The prehistoric inheritance of Chicago is the GLACIERS that plowed the prairies of the Midwest and melted to become the great fresh water Lake Michigan. Human encampment at the edge of glacier melt makes economic sense: it’s the root of wealth. Fresh water, essential for all life, is a fundamental form of value; Chicago abuts one of the most vast concentrations of it in the world. As global drying — not global warming — will remain Life’s true ecological problem, Chicago may be “Third Coast” (to some) today, but it is “First Coast of the Future”: “The City on a Beverage.”

Chicago’s ceaseless RE-FACING, as considered elsewhere on this blog, perhaps deserves a nickname. The swamps are drained, the streets and buildings elevated, the rivers canalized and reversed, all elevations leveled, the lake-front land-filled. Marshall Fields is Macy’s and the Sears Tower is Willis. Each generation’s bohemian skid row has been swallowed in condo glass: from the Water Tower district of the 1910s, River North of the 50s, Old Town of the 60s, Lincoln Park of the 80s, Wicker Park of the 90s, Logan Square of the ’00s. Chicago Chimera. Mass movements of people, immigration and segregation (politely referenced as “City of Neighborhoods”) scramble who the city is and how it is used.

The city would do with a nickname regarding restaurant FOOD (something blustery like “Good Food Capital of America” would suit me). Chicagoans are passionate eaters and have palettes trained to know what tasty food is (very many non-Chicagoans have shocking ideas of what good food tastes like). For both proletarian fare and yuppie post-modern gastronomy, Chicago cuisine is superior (something that locals know but other people do not). (You could throw in DRINK too– it is a place full of drunks and easy liquor.)

An unsung thing that has always struck me about this city is its SKY. It’s a matte gray many days of the year, but often singularly bizarre, complex, colorful, and, to these sentimental eyes, stirring. Lingering Midwest industry does us a favor here– sunset in Chicago is as insane-looking as anywhere. The brilliant orange and violets of the winter sky at night are also nonpareil (they can see many more stars in Brooklyn). “Land of Candy-Colored Sky”

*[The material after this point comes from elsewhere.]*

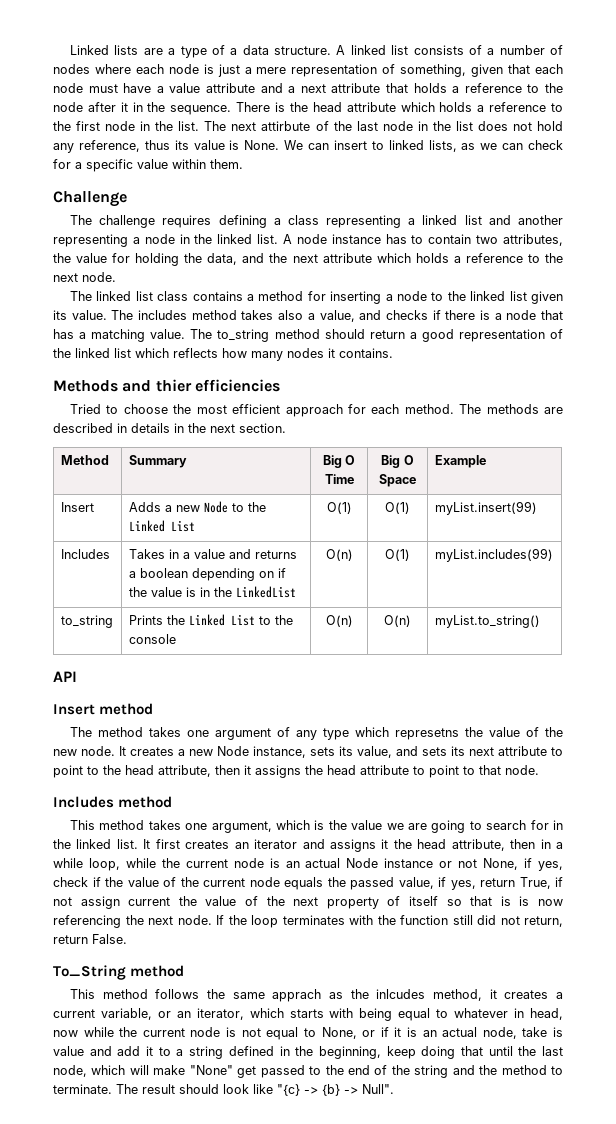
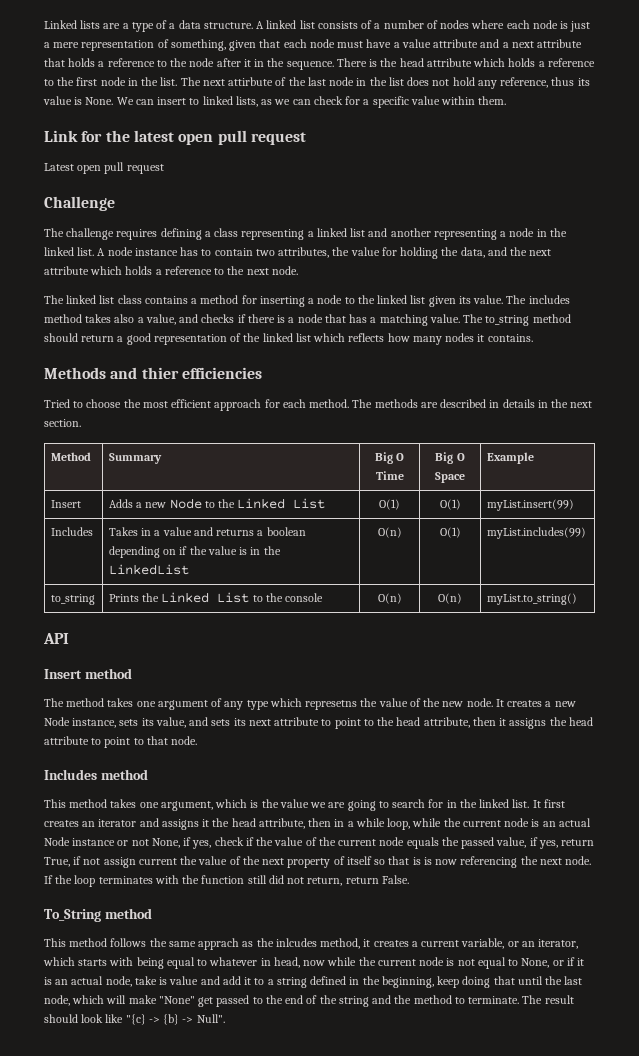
(243, 164) none -> [44,130,306,145] [44,162,164,174] // Link for the latest open pull request // Latest open pull request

Well, “Land of Enchantment” is already taken, but the heavy feeling on the ground in the city, the lyrical VIBES which sweep over us are real. To suggest the feeling of the streets, while alluding the benign little lappings of the lake, I suggest the nickname “City of Good Waves.”

Runner-up nicknames to use or workshop: “Chicago 2” (instead of Second City), “Bus Stop to the World”, something about ALLEYS, or “the Grid” (Steve says “I only walk cardinal directions and make 90 degree turns”).